■ **TO DO**: For this exercise, copy exactly only the lines from the one containing "margin-bottom: 9px;" to the final line of the material below, without the pictures.
*** Opening of SUPPLIED MATERIAL ***
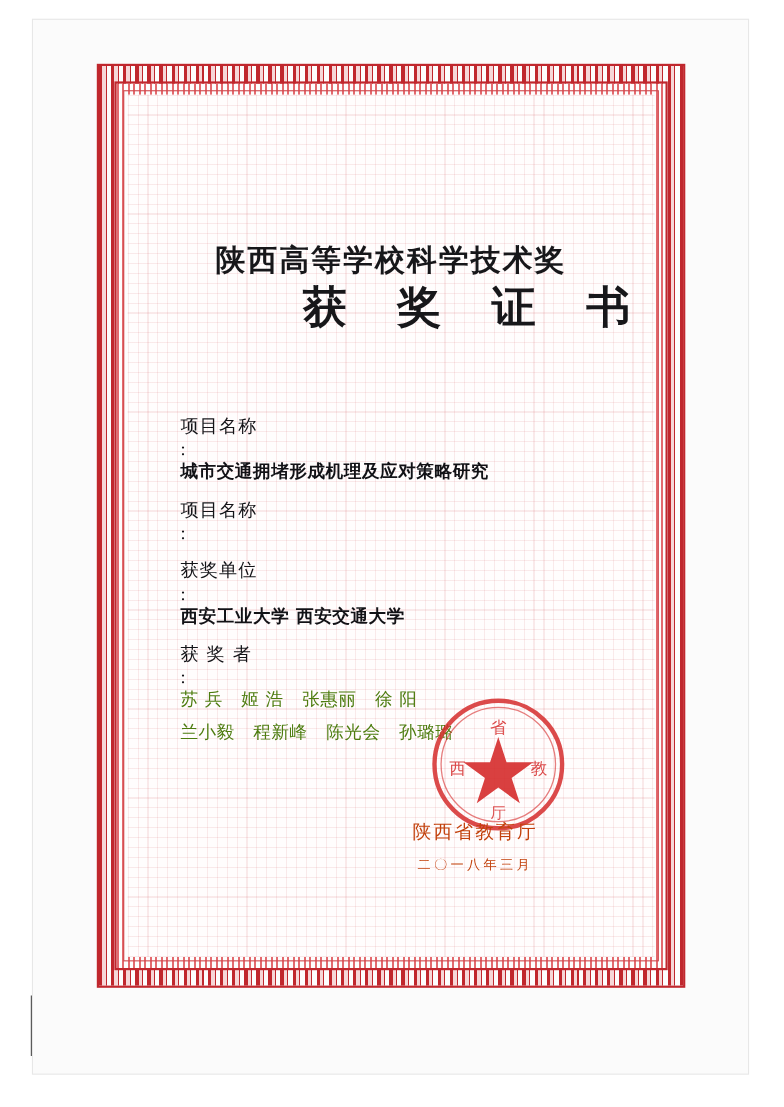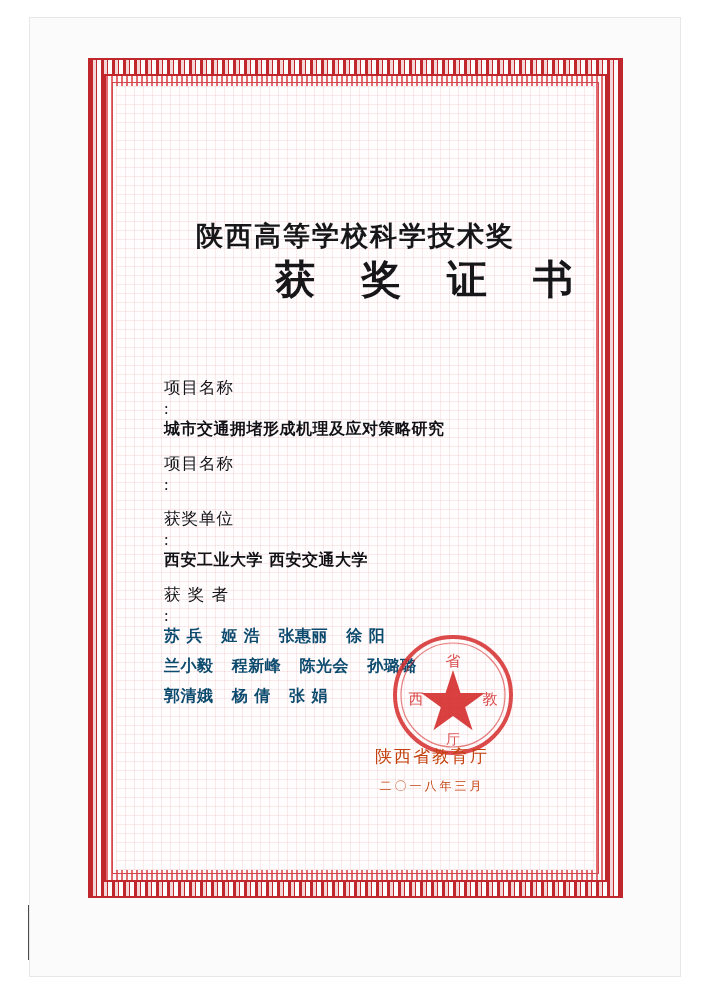--- a/index.html
+++ b/index.html
@@ -159,10 +159,10 @@
   }
   .awardee-lines .awardee-line {
     font-family: "DejaVu Sans", "Liberation Sans", sans-serif;
-    font-weight: bold;
+    font-weight: normal;
     font-size: 16px;
     letter-spacing: .5px;
-    color: #0c4a6e;
+    color: #4d7c0f;
     margin-bottom: 9px;
     white-space: pre;
   }

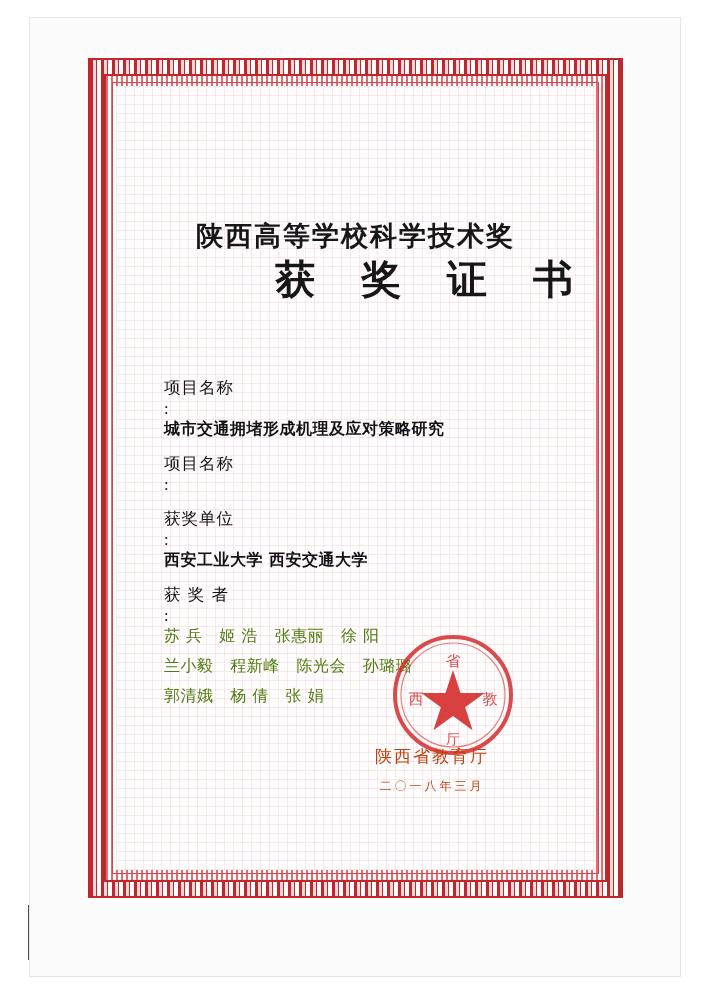--- a/index.html
+++ b/index.html
@@ -241,7 +241,6 @@
           <div class="field-value awardee-lines">
             <div class="awardee-line">苏 兵   姬 浩   张惠丽   徐 阳</div>
             <div class="awardee-line">兰小毅   程新峰   陈光会   孙璐璐</div>
-            <div class="awardee-line">郭清娥   杨 倩   张 娟</div>
           </div>
         </div>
*** Close of SUPPLIED MATERIAL ***
■ **FINISHED TASK**:
     margin-bottom: 9px;
     white-space: pre;
   }

--- a/index.html
+++ b/index.html
@@ -241,7 +241,6 @@
           <div class="field-value awardee-lines">
             <div class="awardee-line">苏 兵   姬 浩   张惠丽   徐 阳</div>
             <div class="awardee-line">兰小毅   程新峰   陈光会   孙璐璐</div>
-            <div class="awardee-line">郭清娥   杨 倩   张 娟</div>
           </div>
         </div>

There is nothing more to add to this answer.